Anyway, I found something that really stood out to me as a non sequitur. I know what that means, I looked it up.
The key recommendation of the Lockhart Report is that:
Human somatic cell nuclear transfer should be permitted, under licence, to create anduse human embryo clones for research, training and clinical application, including the
production of human embryonic stem cells, as long as the activity satisfies all the criteria
outlined in the amended Act and these embryos are not implanted into the body of a woman
or allowed to develop for more than 14 days.

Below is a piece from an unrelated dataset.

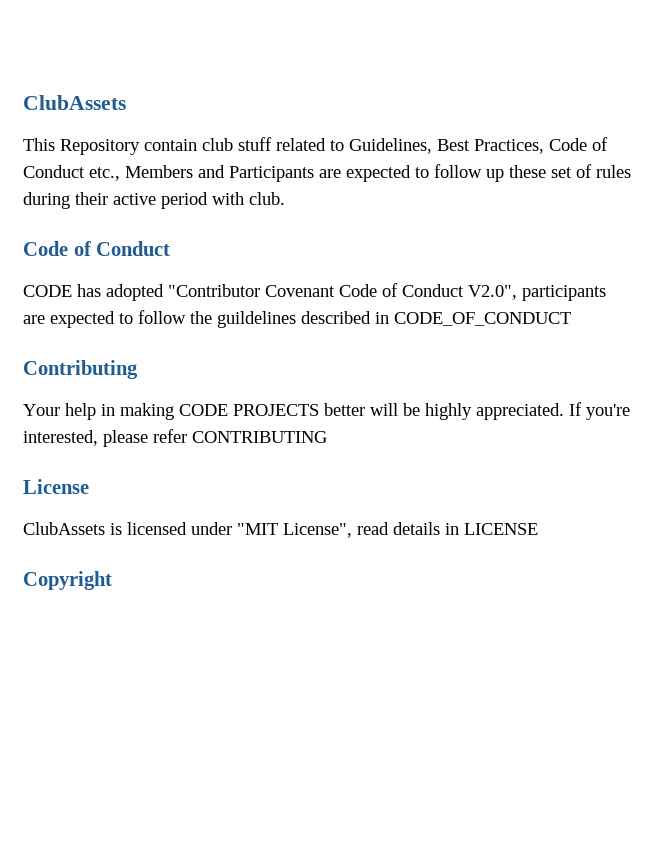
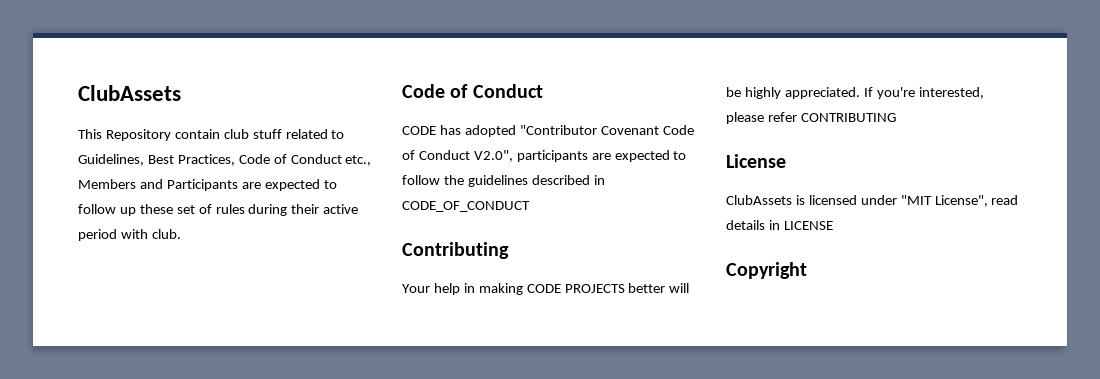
[217,311,296,328] guildelines -> [467,175,528,187] guidelines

This recommendation should not be acted upon because:1. HALF THE MEMBERS OF THE LOCKHART REVIEW, INCLUDING
THE TWO APPOINTED FOR THEIR EXPERTISE IN ETHICS, WERE
ALREADY ON THE RECORD AS SUPPORTING HUMAN CLONING FOR
RESEARCH. THE RECOMMENDATIONS MERELY REFLECT THEIR
PERSONAL VIEWS.
Firstly, I love how it's all in capitals. It makes me want to agree with them. I mean, if it's in capitals it must be true and morally correct.
But I love their argument more: half the panel were in support of cloning! It wasn't a fair review! ...but ah...what about the other half? Who presumably were not in support of cloning...?
I protest! It wasn't a fair review!! Half the panel were against human cloning from the beginning!